Collection entries:

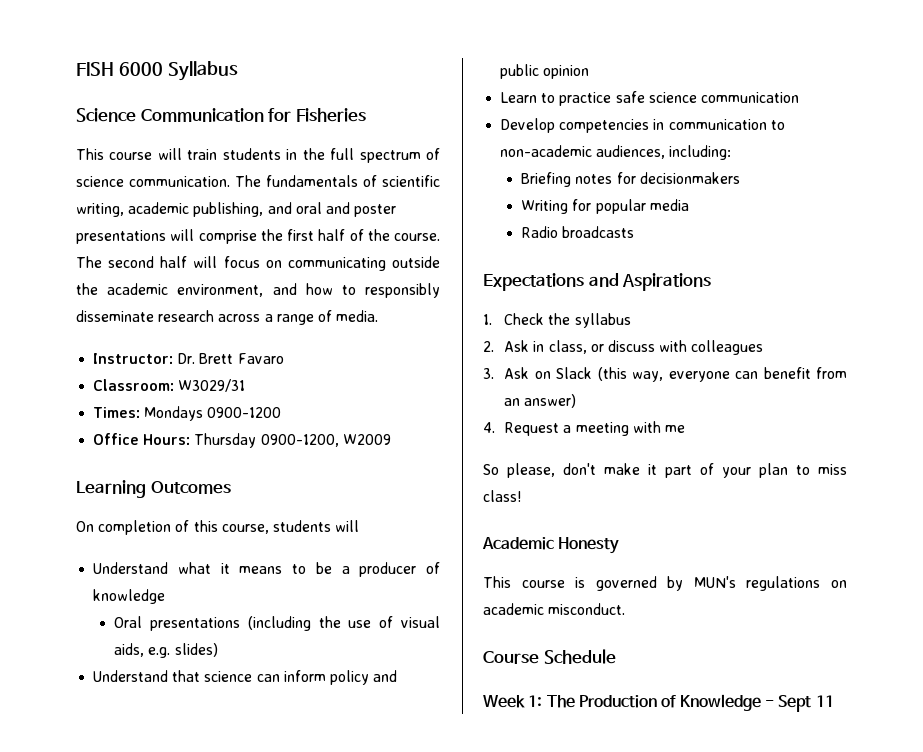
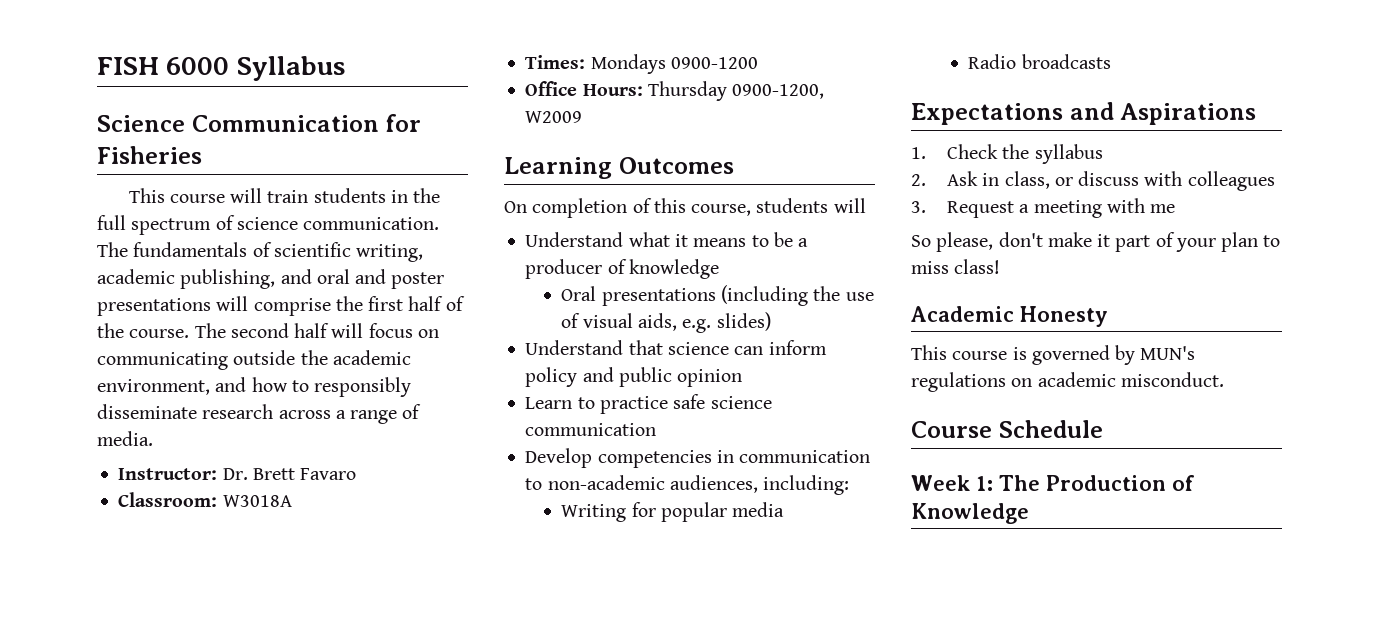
[178,379,246,392] W3029/31 -> [222,495,292,507] W3018A
[521,172,740,187] // Briefing notes for decisionmakers -> (850, 485) none
[504,367,847,382] [504,394,577,408] [483,422,495,433] Ask on Slack (this way, everyone can benefit from an answer) // 4. -> (926, 207) none
[764,695,834,712] - Sept 11 -> (1029, 513) none

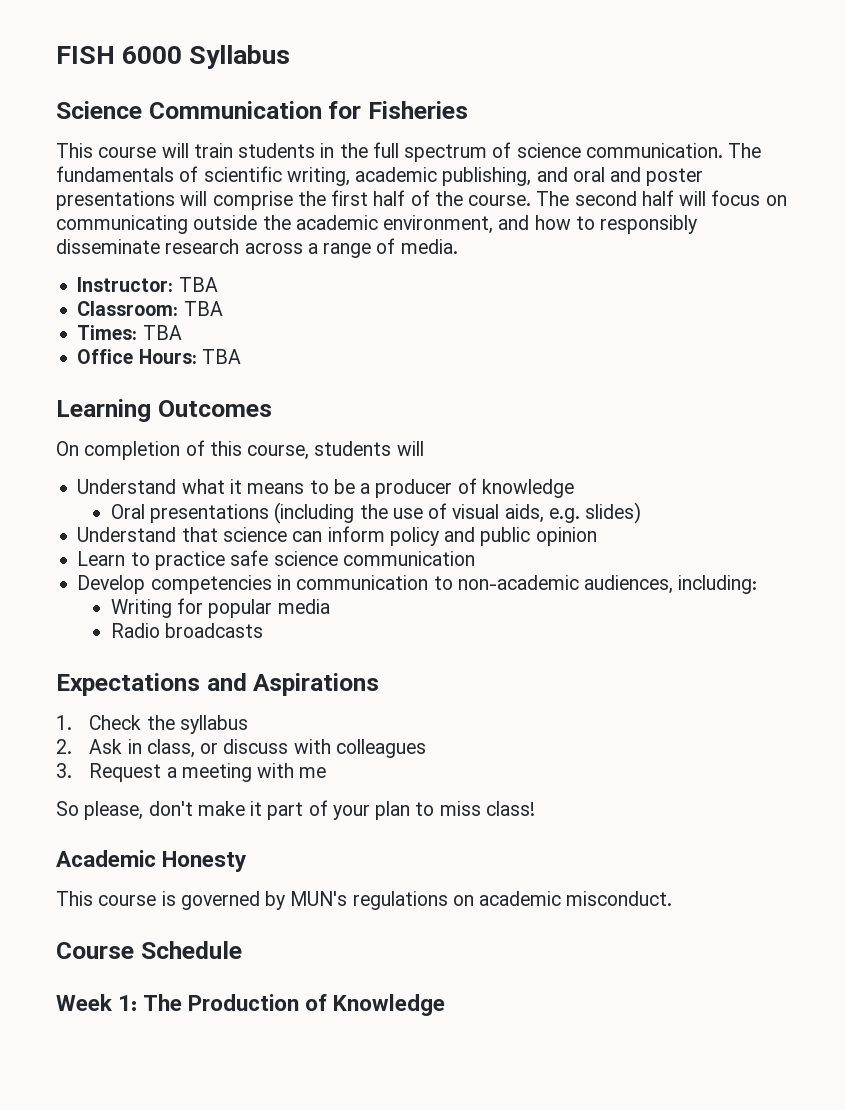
[222,468,357,480] Dr. Brett Favaro -> [178,277,218,292] TBA
[222,495,292,507] W3018A -> [183,301,223,316] TBA
[590,54,758,74] Mondays 0900-1200 -> [142,325,182,340] TBA
[647,81,825,101] [525,111,583,123] Thursday 0900-1200, W2009 -> [201,349,241,364] TBA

Activity: Whenever a line holds a picture, print that line without the picture. All other data must be output exactly.

Answer area:
[178,379,246,392] W3029/31 -> [222,495,292,507] W3018A
[521,172,740,187] // Briefing notes for decisionmakers -> (850, 485) none
[504,367,847,382] [504,394,577,408] [483,422,495,433] Ask on Slack (this way, everyone can benefit from an answer) // 4. -> (926, 207) none
[764,695,834,712] - Sept 11 -> (1029, 513) none

[222,468,357,480] Dr. Brett Favaro -> [178,277,218,292] TBA
[222,495,292,507] W3018A -> [183,301,223,316] TBA
[590,54,758,74] Mondays 0900-1200 -> [142,325,182,340] TBA
[647,81,825,101] [525,111,583,123] Thursday 0900-1200, W2009 -> [201,349,241,364] TBA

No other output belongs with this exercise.